The first ministers of MacMahon were Orleanists of the purest water, and they did their best to bring the Orleans dynasty back to the throne, especially after the publication of the famous letter of the Comte de Chambord, which sealed for ever his fate as a Pretender. They were all, too, gentlemen by birth and by education, and men of learning and experience. Two among them, the Duc de Broglie and the Duc Decazes, have left their impress on the history of France, and deserve its gratitude for the services they have rendered to her. But all of them were utopian in the sense that they believed in the triumph of the opinions they held. They never admitted the possibility of new people coming to the front, new ideas developing so quickly that they would have to be reckoned with by every government no matter to what shade it belonged. More especially did they fail to foresee the triumph of the Radical and revolutionary elements. They considered them as of no serious importance, perhaps because they had never troubled to study them carefully, and so appreciate their strength.

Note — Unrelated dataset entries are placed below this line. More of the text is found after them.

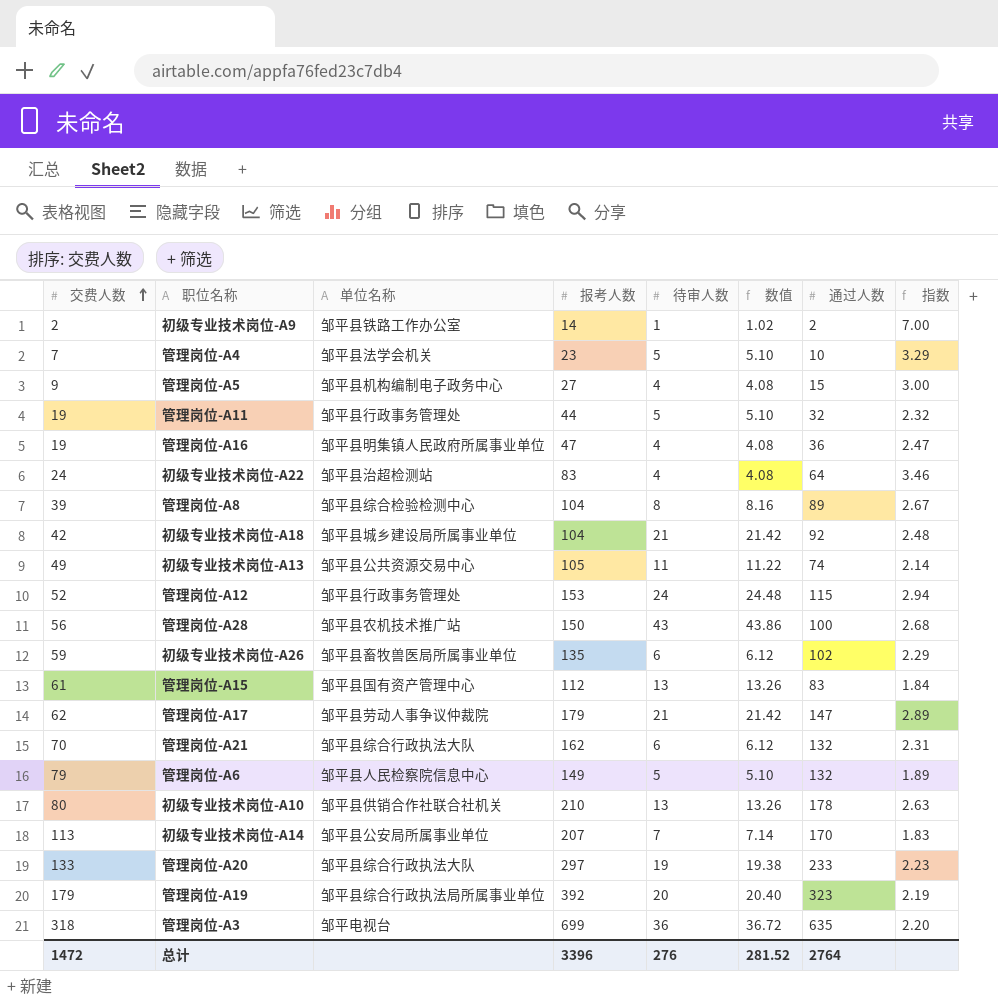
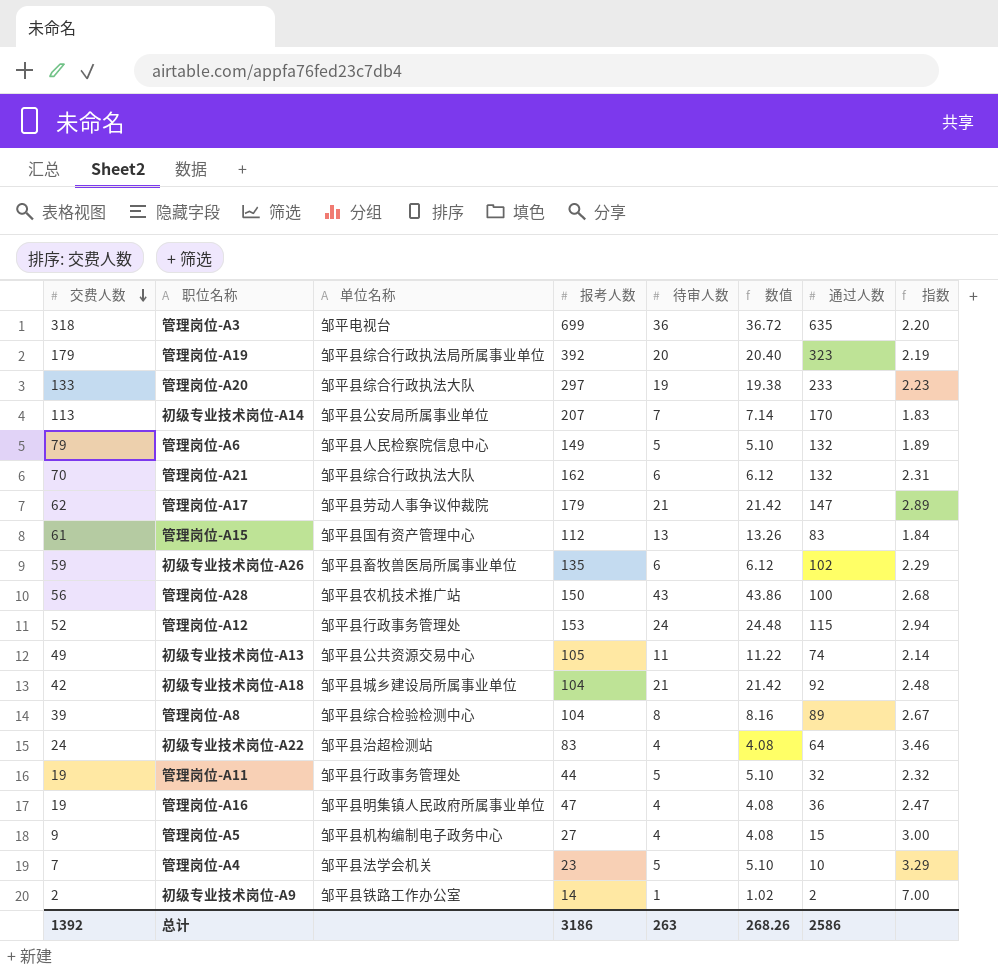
row order: 交费人数 ascending -> 交费人数 descending
row 初级专业技术岗位-A10: 80 | 邹平县供销合作社联合社机关 | 210 | 13 | 13.26 | 178 | 2.63 -> none
总计 | 交费人数: 1472 -> 1392
总计 | 报考人数: 3396 -> 3186
总计 | 待审人数: 276 -> 263
总计 | 数值: 281.52 -> 268.26
总计 | 通过人数: 2764 -> 2586

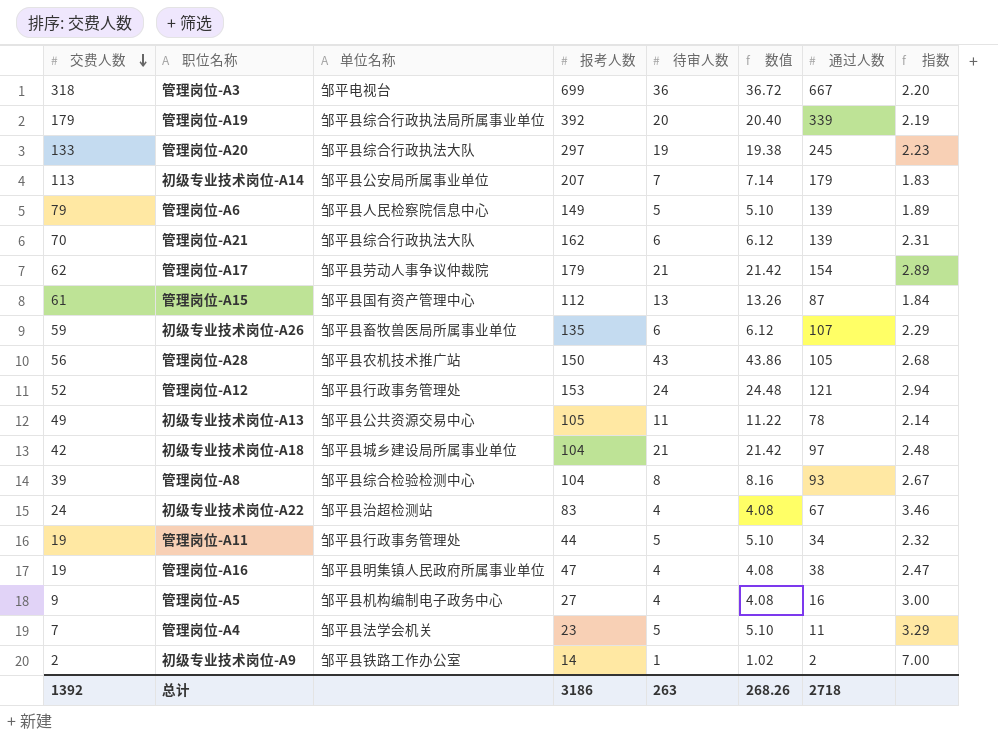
管理岗位-A3 | 通过人数: 635 -> 667
管理岗位-A19 | 通过人数: 323 -> 339
管理岗位-A20 | 通过人数: 233 -> 245
初级专业技术岗位-A14 | 通过人数: 170 -> 179
管理岗位-A6 | 通过人数: 132 -> 139
管理岗位-A21 | 通过人数: 132 -> 139
管理岗位-A17 | 通过人数: 147 -> 154
管理岗位-A15 | 通过人数: 83 -> 87
初级专业技术岗位-A26 | 通过人数: 102 -> 107
管理岗位-A28 | 通过人数: 100 -> 105
管理岗位-A12 | 通过人数: 115 -> 121
初级专业技术岗位-A13 | 通过人数: 74 -> 78
初级专业技术岗位-A18 | 通过人数: 92 -> 97
管理岗位-A8 | 通过人数: 89 -> 93
初级专业技术岗位-A22 | 通过人数: 64 -> 67
管理岗位-A11 | 通过人数: 32 -> 34
管理岗位-A16 | 通过人数: 36 -> 38
管理岗位-A5 | 通过人数: 15 -> 16
管理岗位-A4 | 通过人数: 10 -> 11
总计 | 通过人数: 2586 -> 2718

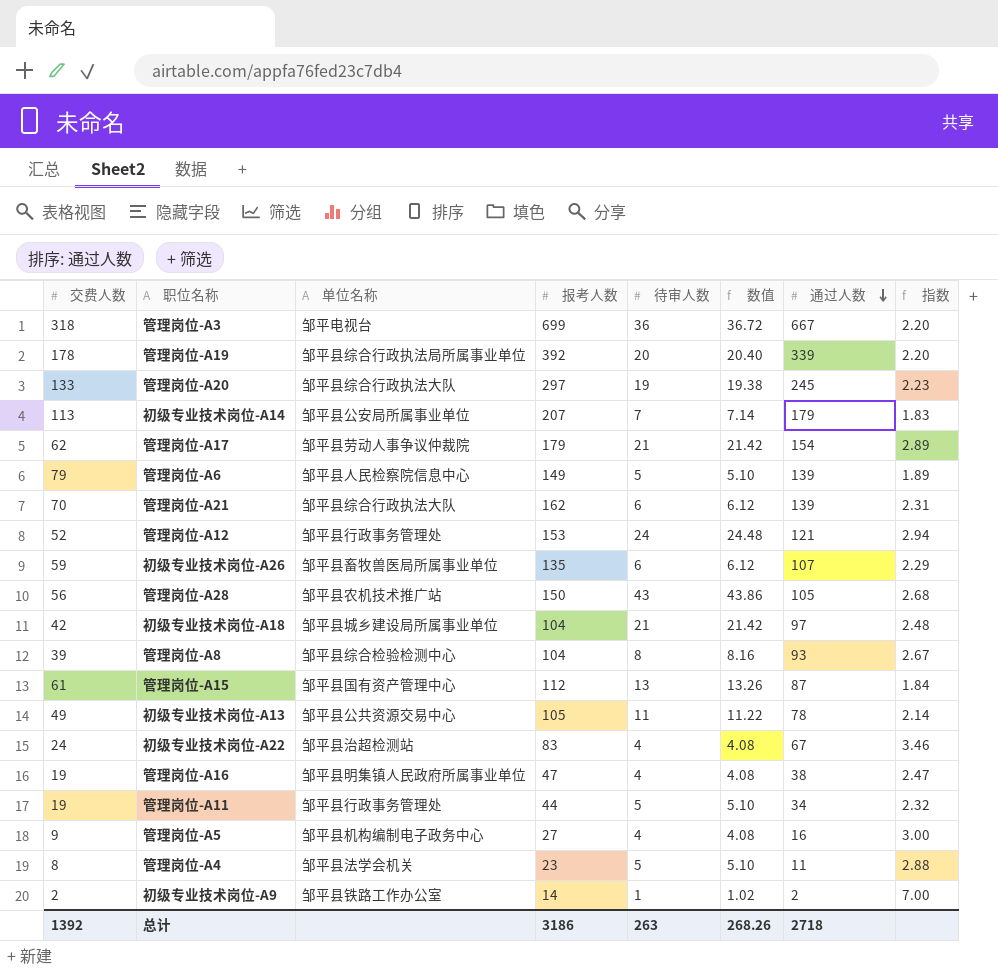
row order: 交费人数 descending -> 通过人数 descending
管理岗位-A19 | 交费人数: 179 -> 178
管理岗位-A19 | 指数: 2.19 -> 2.20
管理岗位-A4 | 交费人数: 7 -> 8
管理岗位-A4 | 指数: 3.29 -> 2.88

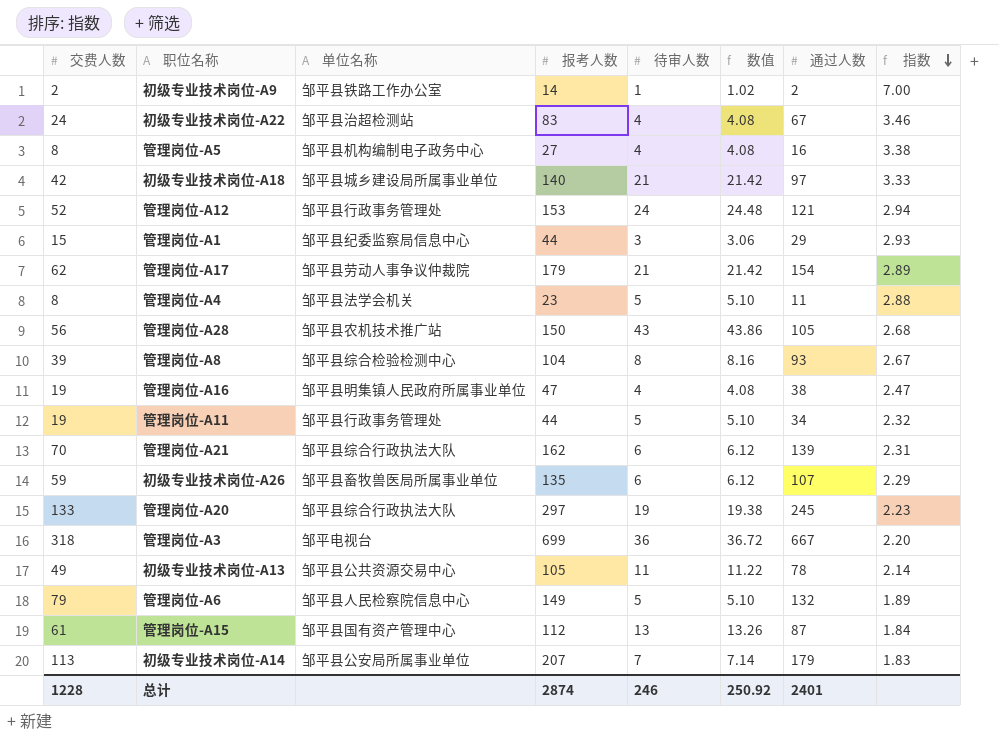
row order: 通过人数 descending -> 指数 descending
row 管理岗位-A19: 178 | 邹平县综合行政执法局所属事业单位 | 392 | 20 | 20.40 | 339 | 2.20 -> none
管理岗位-A5 | 交费人数: 9 -> 8
管理岗位-A5 | 指数: 3.00 -> 3.38
初级专业技术岗位-A18 | 报考人数: 104 -> 140
初级专业技术岗位-A18 | 指数: 2.48 -> 3.33
row 管理岗位-A1: none -> 15 | 邹平县纪委监察局信息中心 | 44 | 3 | 3.06 | 29 | 2.93
管理岗位-A6 | 通过人数: 139 -> 132
总计 | 交费人数: 1392 -> 1228
总计 | 报考人数: 3186 -> 2874
总计 | 待审人数: 263 -> 246
总计 | 数值: 268.26 -> 250.92
总计 | 通过人数: 2718 -> 2401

It is said that the Duc d’Aumale, when sounded as to whether or not he would accept the Presidency of the Republic, and under what conditions, had replied: “Je veux bien être une transaction; une transition jamais.” Marshal MacMahon was to form the bridge of transition from the government of a gentleman to that of a political man, such as the Presidents who have succeeded him have all essentially been. He brought with him to the Elysée traditions that are still respected, and customs that have become a dead letter since his fall. His tenure of office was attended with great dignity, and an amount of state that savoured a little of real Court life such as he had known and understood how to represent. He did not indulge in petty economies unworthy of his high position, and kept open house for his followers and friends, dispensing at the same time a generous and unbounded hospitality in regard to all who came to pay their respects to him in his capacity as First Magistrate of the French Republic. His wife, too, the Duchesse de Magenta, was a really great lady, by birth as well as by education, and she seconded him to the best of her ability—entertaining for him on a grand scale, receiving foreign ambassadors with a queenly grace combined with the affability of a true grande dame. La Maréchale, as she was familiarly called by her friends, was a remarkable woman in her way, and it is very much to be regretted that she refused the whole time that her husband remained in office to interest herself in public affairs, from which she kept aloof as much as she possibly could; she was exceedingly generous, and the poor of Paris remember her to this day.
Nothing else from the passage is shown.